Votre assureur, chaque année. L'article L113-15-3 du code des assurances lui impose d'informer annuellement l'assuré de son droit de résiliation, et le non-respect de cette obligation est sanctionné par l'Autorité de contrôle prudentiel et de résolution. Notez bien l'auteur de l'obligation : c'est l'assureur, pas la banque. Un rappel qui n'arrive pas est un indice utile, et il se signale. En pratique, cette information figure souvent en bas de l'avis d'échéance, dans un paragraphe que personne ne lit.
Comment changer d'assurance en cours de prêt ?
En trois temps. Vous demandez d'abord à la banque la liste de ses critères d'équivalence, puis vous souscrivez un contrat qui les respecte, en conservant la fiche standardisée comme référence. Reste la demande de substitution elle-même, adressée à la banque avec le nouveau contrat et sa notice. Elle dispose de dix jours ouvrés à compter de la réception pour répondre, et son refus doit être motivé sur les critères annoncés. En cas d'acceptation, elle édite un avenant sans frais, et le taux du crédit reste inchangé. Notre page sur le changement d'assurance de prêt et notre article pas à pas détaillent chaque étape.
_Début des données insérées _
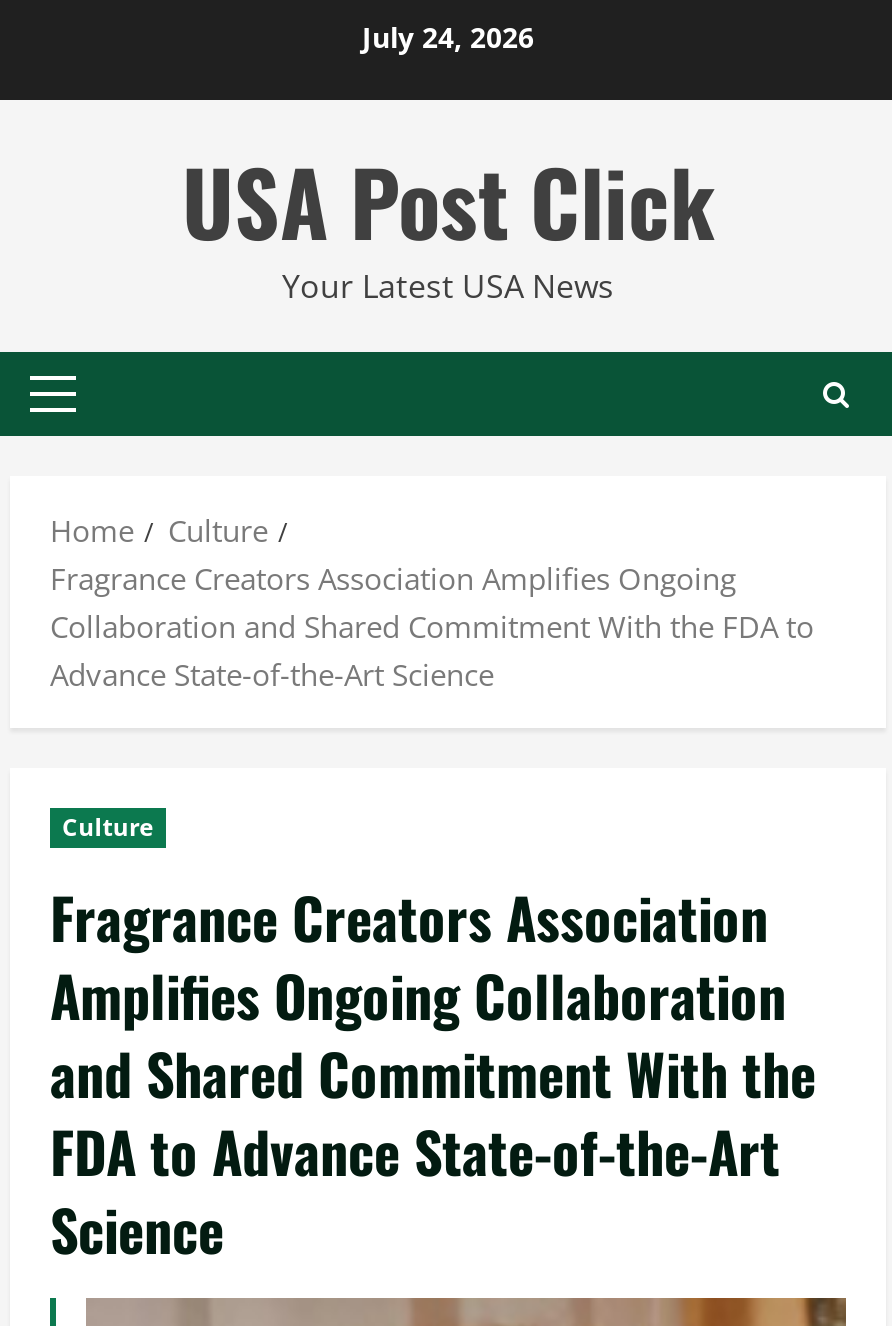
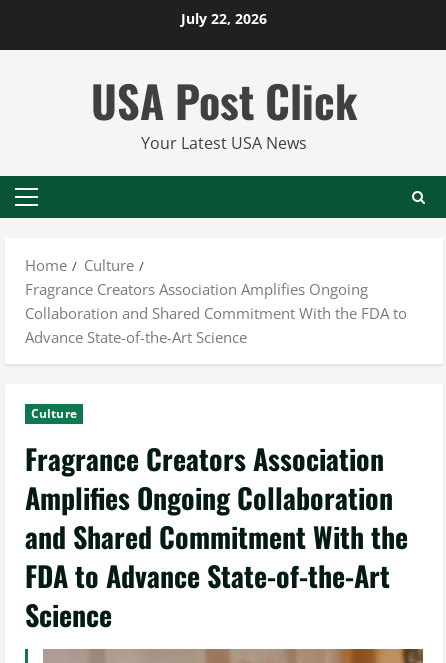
- July 24, 2026
+ July 22, 2026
Que devient le contrat après un remboursement anticipé ?
Le contrat perd son objet dès l'extinction du prêt, mais la date de fin des garanties et la démarche à accomplir dépendent de la notice : c'est elle qu'il faut ouvrir, pas une règle générale. Deux vérifications concrètes valent mieux qu'une supposition. Contrôlez l'arrêt effectif des prélèvements le mois suivant le solde, sur votre relevé bancaire. Et réclamez par écrit le remboursement des cotisations perçues au-delà de la date de fin des garanties, quittance de solde du prêt à l'appui. Notre page sur le remboursement de l'assurance emprunteur détaille les cas où des sommes vous sont dues.
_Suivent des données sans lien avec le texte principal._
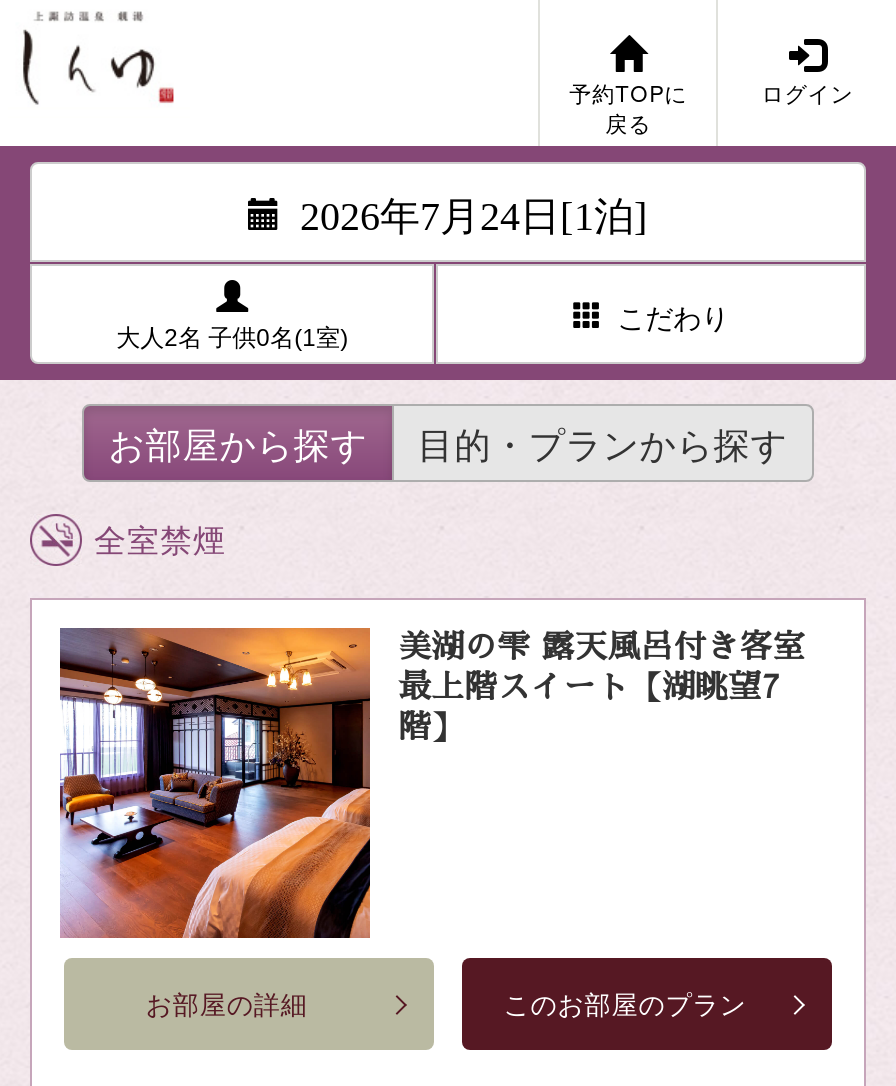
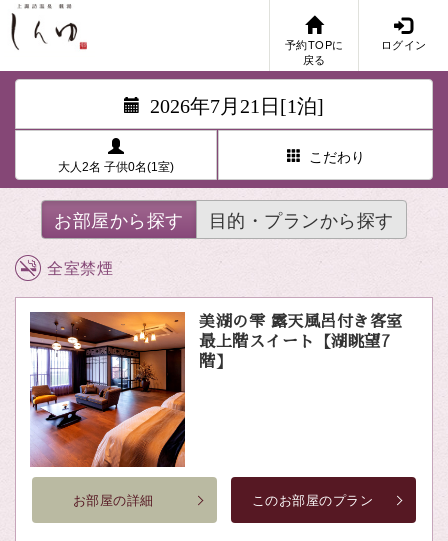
- 2026年7月24日[1泊]
+ 2026年7月21日[1泊]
Une seule démarche change tout, et elle se fait avant de chercher un contrat : demandez par écrit à votre banque la liste des critères d'équivalence qu'elle a retenus. Elle doit vous la communiquer, elle ne peut pas en ajouter ensuite, et elle vous donne la grille exacte sur laquelle votre futur contrat sera jugé. Comparer sans cette liste revient à chercher une réponse sans connaître la question. Relisez ensuite la définition de l'invalidité : selon qu'elle s'apprécie au regard de votre profession ou de toute profession, la même situation médicale ouvre ou n'ouvre pas la garantie.